The distinction I believe we started with was how to find a fixed string inside another fixed string in as many places as needed and perhaps return offset info. So this can be solved in too many ways using a side of python focused on pure text. As discussed, solutions can include explicit loops such as “for” and “while” and their syntactic sugar cousin of a list comp. Not mentioned yet are other techniques like a recursive function that finds the first and passes on the rest of the string to itself to find the rest, or various functional programming techniques that may do sort of hidden loops. YOU DO NOT NEED ALL OF THEM but it can be interesting to learn.

 

Regex is a completely different universe that is a bit more of MORE. If I ask you for a ride to the grocery store, I might expect you to show up with a car and not a James Bond vehicle that also is a boat, submarine, airplane, and maybe spaceship. Well, Regex is the latter. And in your case, it is this complexity that meant you had to convert your text so it will not see what it considers commands or hints.

 

In normal use, put a bit too simply, it wants a carefully crafted pattern to be spelled out and it weaves an often complex algorithm it then sort of compiles that represents the understanding of what you asked for. The simplest pattern is to match EXACTLY THIS. That is your case.

 

A more complex pattern may say to match Boston OR Chicago followed by any amount of whitespace then a number of digits between 3 and 5 and then should not be followed by something specific. Oh, and by the way, save selected parts in parentheses to be accessed as \1 or \2 so I can ask you to do things like match a word followed by itself. It goes on and on. 

 

Be warned RE is implemented now all over the place including outside the usual UNIX roots and there are somewhat different versions. For your need, it does not matter.

 

The compiled monstrosity though can be fairly fast and might be a tad hard for you to write by yourself as a bunch of if statements nested that are  weirdly matching various patterns with some look ahead or look behind. 

 

What you are being told is that despite this being way more than you asked for, it not only works but is fairly fast when doing the simple thing you asked for. That may be why a text version you are looking for is hard to find.

 

I am not clear what exactly the rest of your project is about but my guess is your first priority is completing it decently and not to try umpteen methods and compare them. Not today. Of course if the working version is slow and you profile it and find this part seems to be holding it back, it may be worth examining.

 

 

From: Jen Kris <jenkris at tutanota.com> 
Sent: Tuesday, February 28, 2023 12:58 PM
To: avi.e.gross at gmail.com
Cc: 'Python List' <python-list at python.org>
Subject: RE: How to escape strings for re.finditer?

 

The code I sent is correct, and it runs here.  Maybe you received it with a carriage return removed, but on my copy after posting, it is correct:

 

example = 'X - abc_degree + 1 + qq + abc_degree + 1'

 find_string = re.escape('abc_degree + 1')

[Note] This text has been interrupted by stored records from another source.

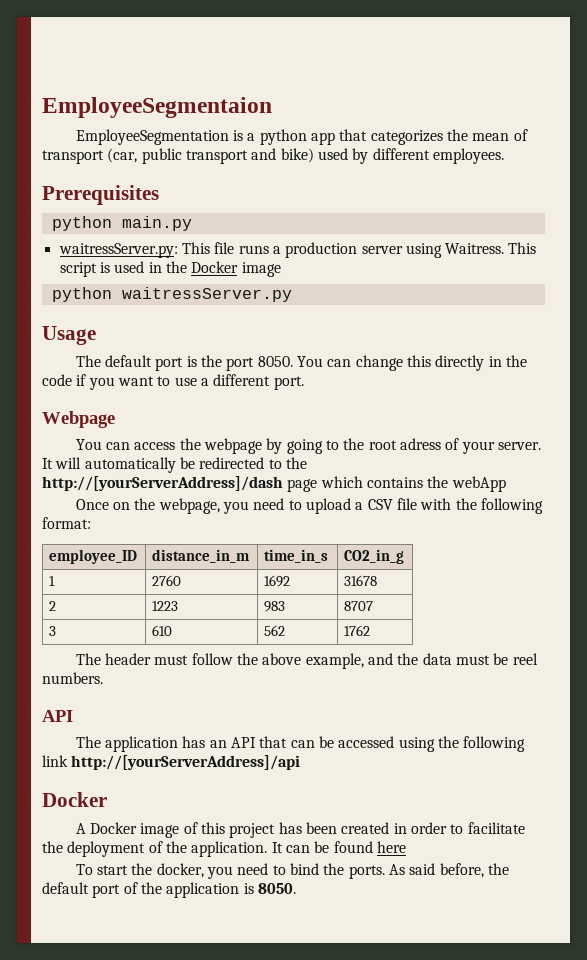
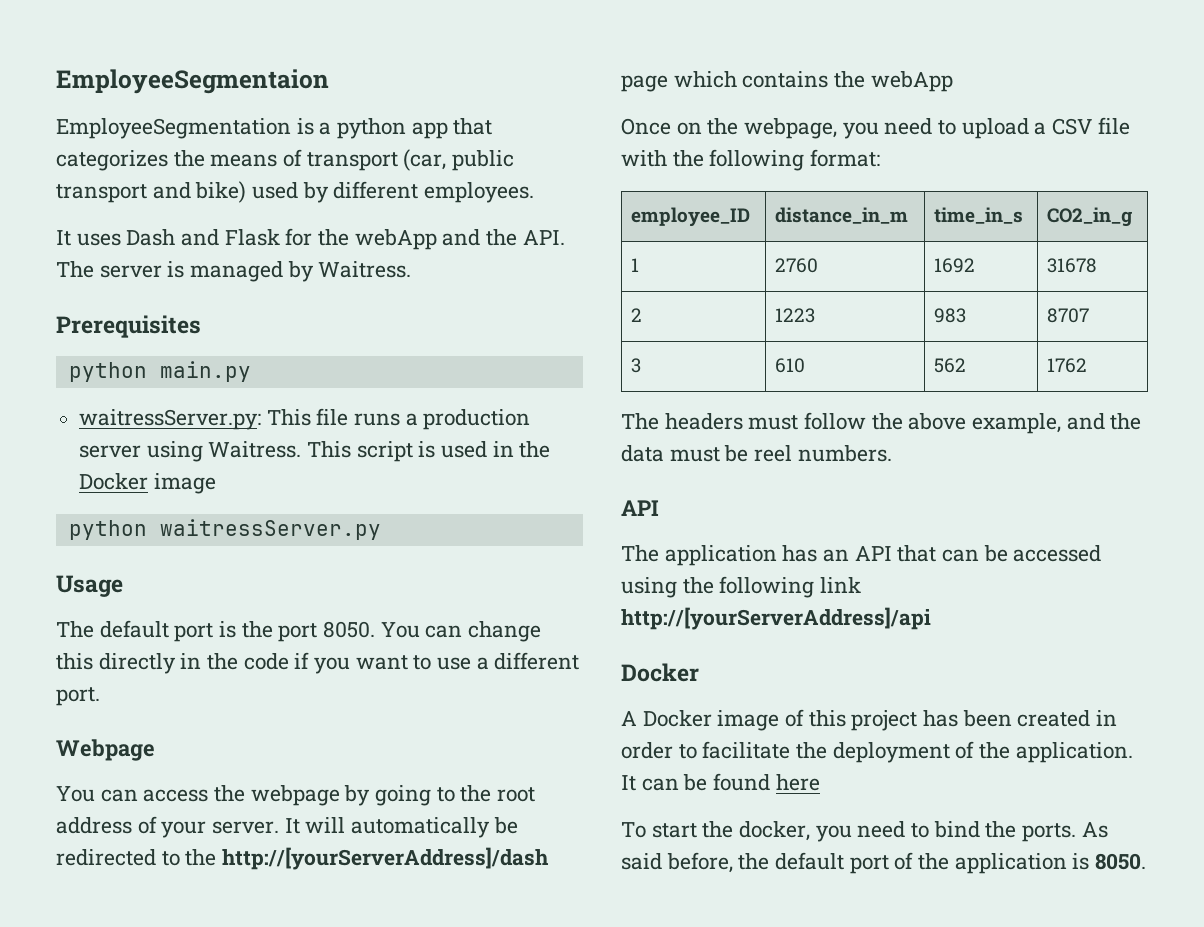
[472,133,510,141] mean -> [210,154,278,167] means
(504, 156) none -> [56,228,565,250] [56,261,412,282] // It uses Dash and Flask for the webApp and the API. The server is managed by Waitress.
[400,438,442,450] adress -> [56,817,132,834] address
[105,653,152,665] header -> [664,413,743,430] headers

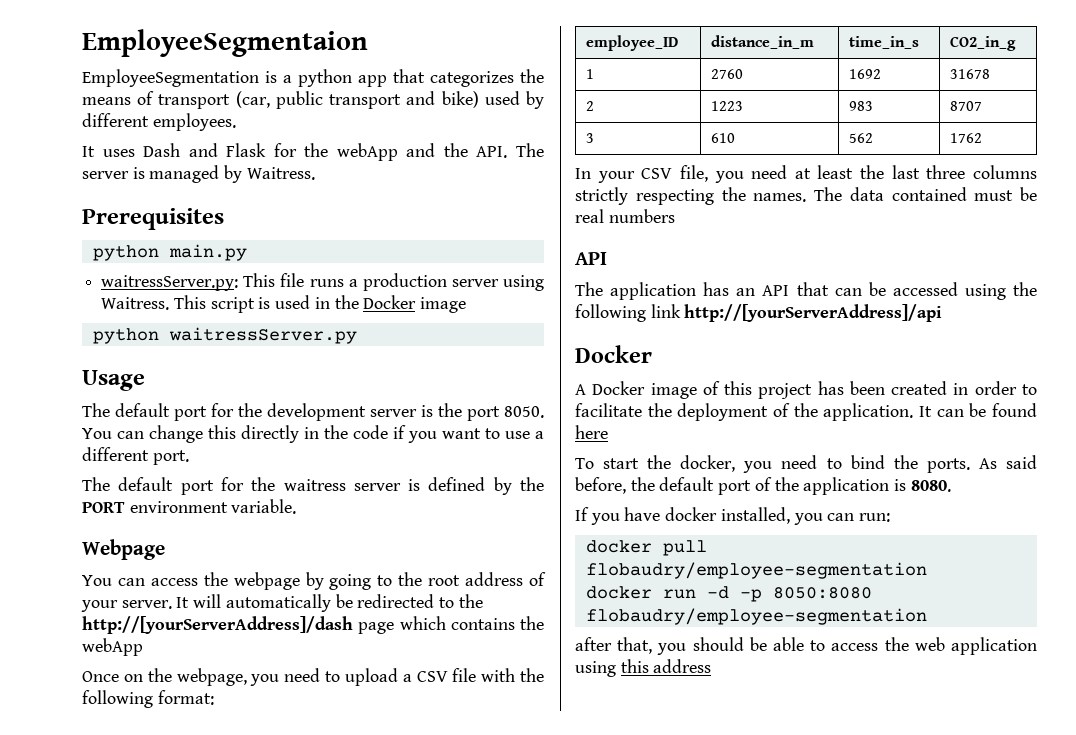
(214, 632) none -> [211,403,417,421] for the development server
(100, 696) none -> [82,477,544,495] [82,499,297,514] // The default port for the waitress server is defined by the PORT environment variable.
[621,412,1142,434] [621,445,892,462] The headers must follow the above example, and the data must be reel numbers. -> [575,165,1037,183] [575,187,1037,205] [575,209,675,223] In your CSV file, you need at least the last three columns strictly respecting the names. The data contained must be real numbers
[1095,853,1147,870] 8050. -> [910,480,951,492] [575,507,891,525] [585,540,707,556] [585,562,927,579] [585,586,872,602] [585,608,927,625] [575,637,1037,655] [575,659,712,677] 8080. // If you have docker installed, you can run: // docker pull flobaudry/employee-segmentation // docker run -d -p 8050:8080 flobaudry/employee-segmentation // after that, you should be able to access the web application using this address

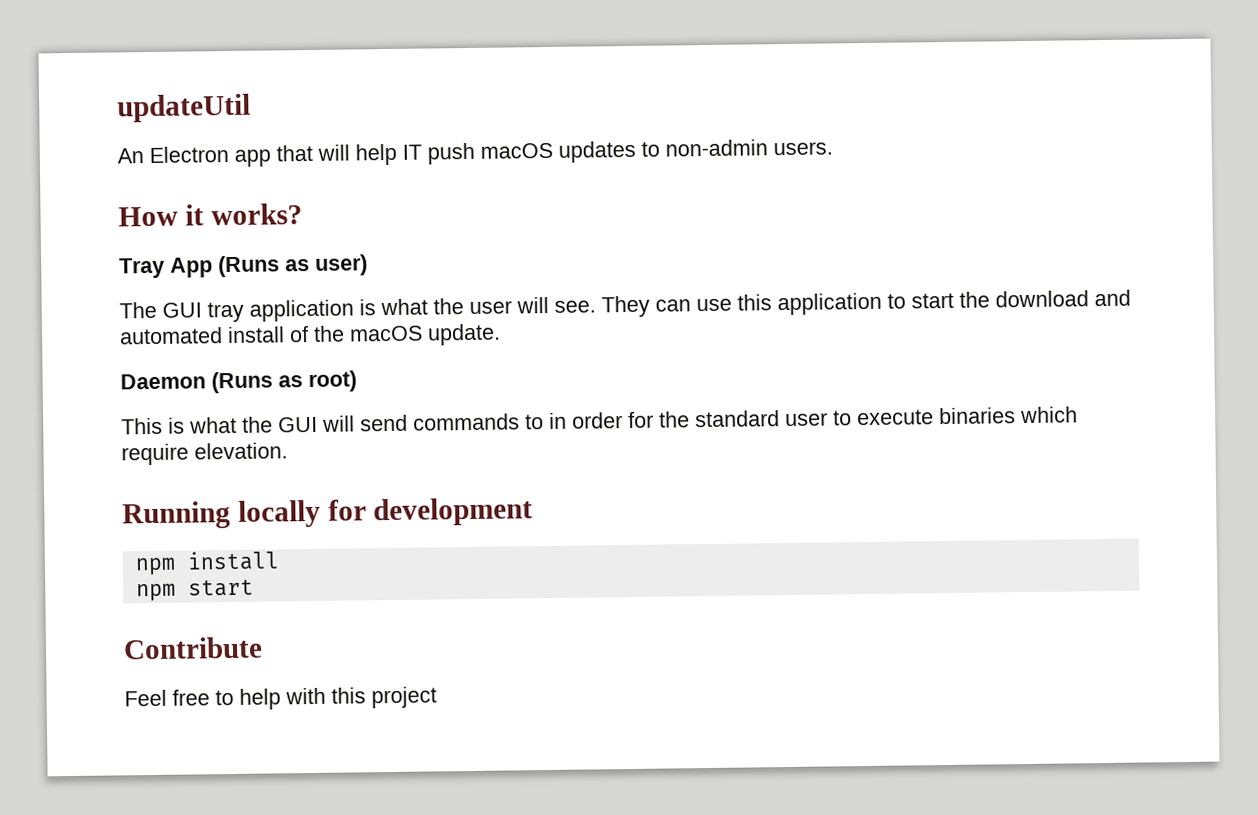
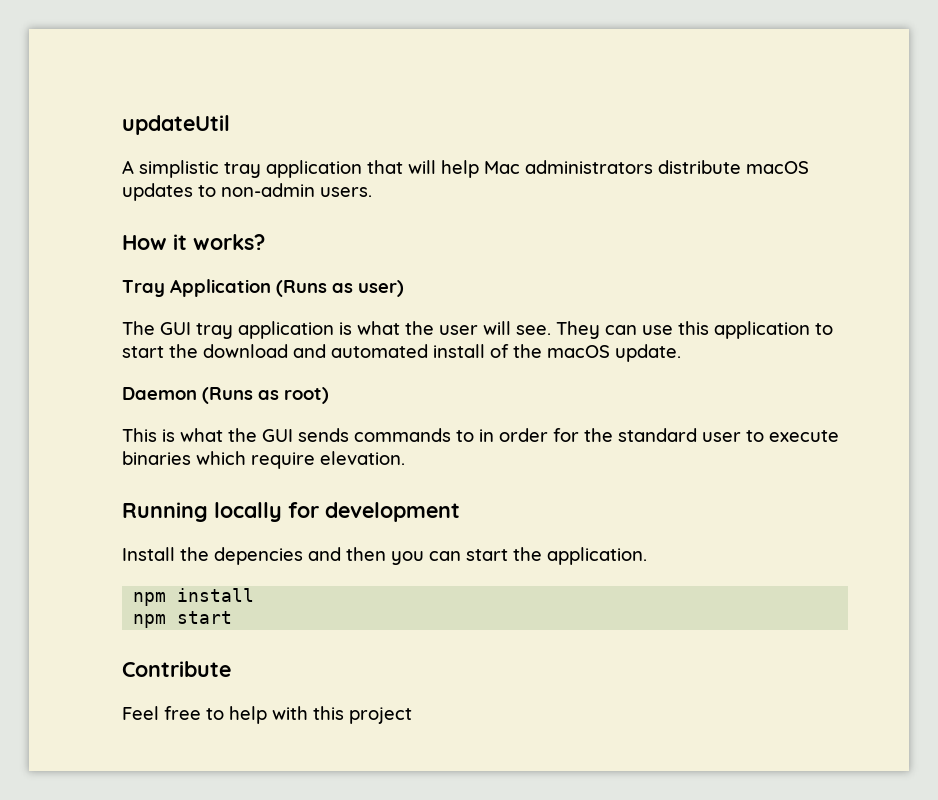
[117,142,475,167] An Electron app that will help IT push -> [122,160,741,178] A simplistic tray application that will help Mac administrators distribute
[170,257,213,278] App -> [170,279,271,297] Application
[322,414,408,432] will send -> [298,428,349,442] sends
(534, 512) none -> [122,547,647,565] // Install the depencies and then you can start the application.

 for match in re.finditer(find_string, example):

     print(match.start(), match.end())

 

One question:  several people have made suggestions other than regex (not your terser example with regex you shown below).  Is there a reason why regex is not preferred to, for example, a list comp?  Performance?  Reliability?  

 

 

 

  

 

 

Feb 27, 2023, 18:16 by avi.e.gross at gmail.com <mailto:avi.e.gross at gmail.com> :

Jen,

 

Can you see what SOME OF US see as ASCII text? We can help you better if we get code that can be copied and run as-is.

 

What you sent is not terse. It is wrong. It will not run on any python interpreter because you somehow lost a carriage return and indent.

 

This is what you sent:

 

example = 'X - abc_degree + 1 + qq + abc_degree + 1'

find_string = re.escape('abc_degree + 1') for match in re.finditer(find_string, example):

print(match.start(), match.end())

 

This is code indentedproperly:

 

example = 'X - abc_degree + 1 + qq + abc_degree + 1'

find_string = re.escape('abc_degree + 1') 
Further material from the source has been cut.